A lot of good comes from this dreadful illness. We were introduced to Challenge – a cancer support network for families. In the past 18 months these people have provided all our children more fun times than most families do in a lifetime. They also look after parents by running special days, and both Gerri and I have enjoyed these events with other parents of cancer children.
We also wish to acknowledge the support of the Leukaemia foundation. They provided our family with wonderful support in Brisbane by providing accommodation during December and assisted our family in lots of other ways. So much work by these people goes on without even being noticed, and nothing was ever a problem .

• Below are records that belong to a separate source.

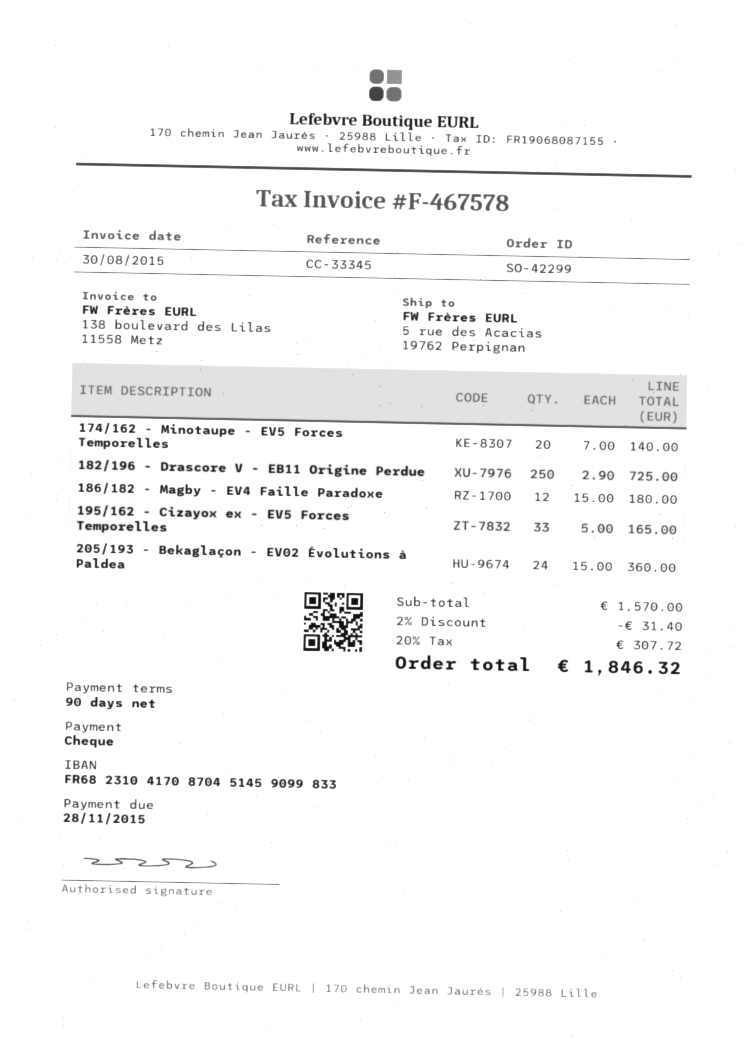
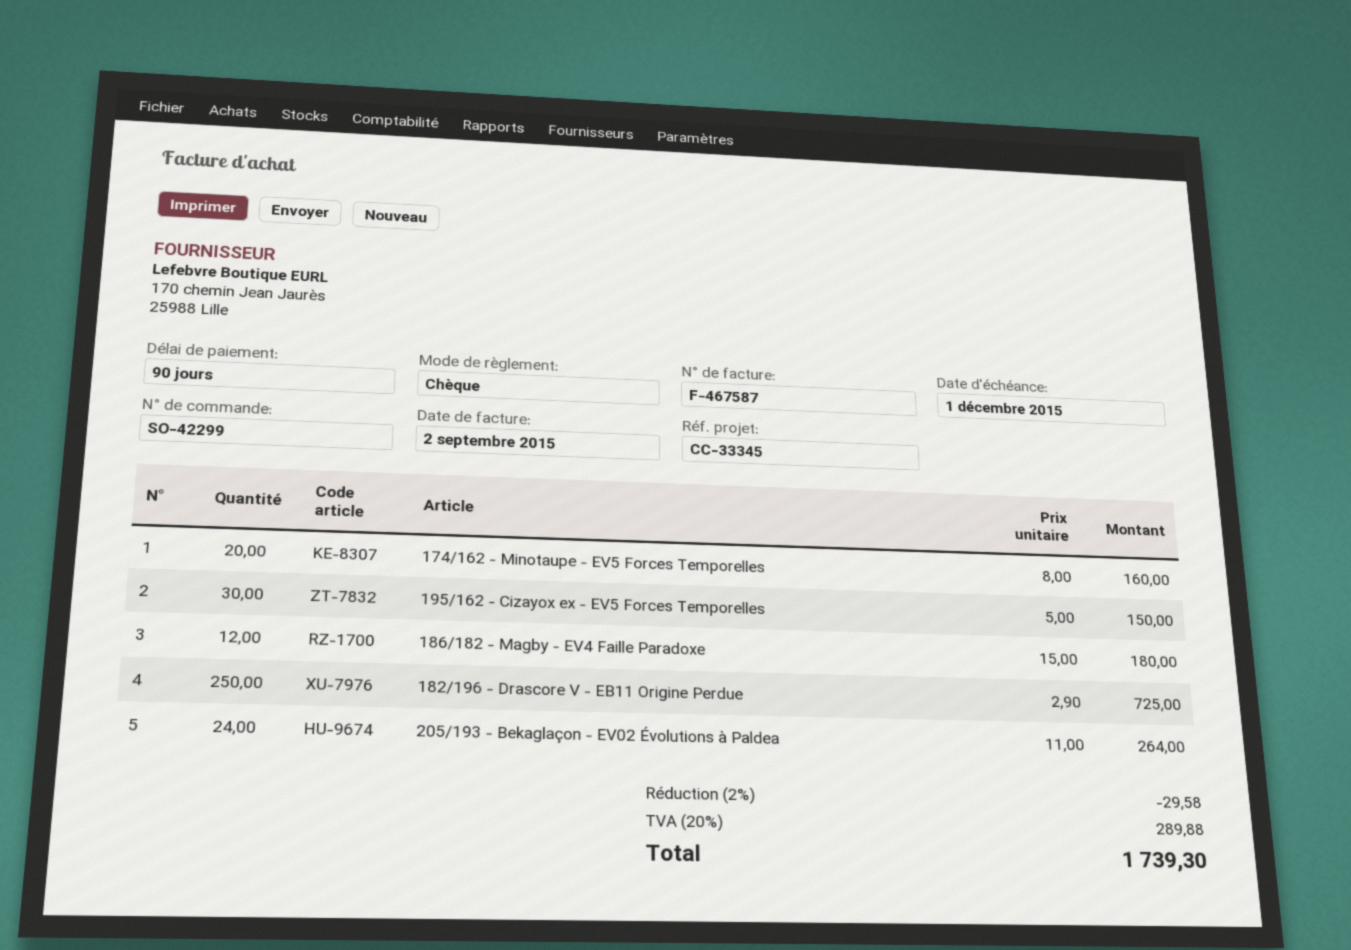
invoice number: F-467578 -> F-467587
invoice date: 2015-08-30 -> 2015-09-02
due date: 2015-11-28 -> 2015-12-01
174/162 - Minotaupe - EV5 Forces Temporelles: 20 x 7.00 = 140.00 -> 20 x 8.00 = 160.00
195/162 - Cizayox ex - EV5 Forces Temporelles: 33 x 5.00 = 165.00 -> 30 x 5.00 = 150.00
205/193 - Bekaglaçon - EV02 Évolutions à Paldea: 24 x 15.00 = 360.00 -> 24 x 11.00 = 264.00
discount: 2% = 31.40 -> 2% = 29.58
tax: 20% = 307.72 -> 20% = 289.88
total: 1846.32 -> 1739.30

There was a sense of relief and calmness at the time of Tim’s passing. It was 1.26am on Wednesday January 22 2003. Tim was with myself and Gerri in our bed. We are truly thankful that Tim never suffered a painful death. Like Tim’s whole life he never made a fuss as he slipped away quietly to fly with the Angels forever. We then woke all the children and cuddled Tim together until daylight. It was a bonding experience that will help carry us into the future.
We feel privileged we were chosen to be the parents of Tim. He confronted his death in a magnificent way that all should learn from.
We were always open to Tim about his condition and this helped him overcome fear. You should not hide behind a shadow of uncertainty. Please do not stay away; speak freely to us about Tim. We want to hear his name spoken out loud.
We are broken hearted but are so very proud of our little champion who we love so deeply.
Until we meet again,
Goodbye Special Boy
Mum and Dad
Matthew, Jessica, Sarah, Andrew, Nicholas
And of course, Miffy our family dog.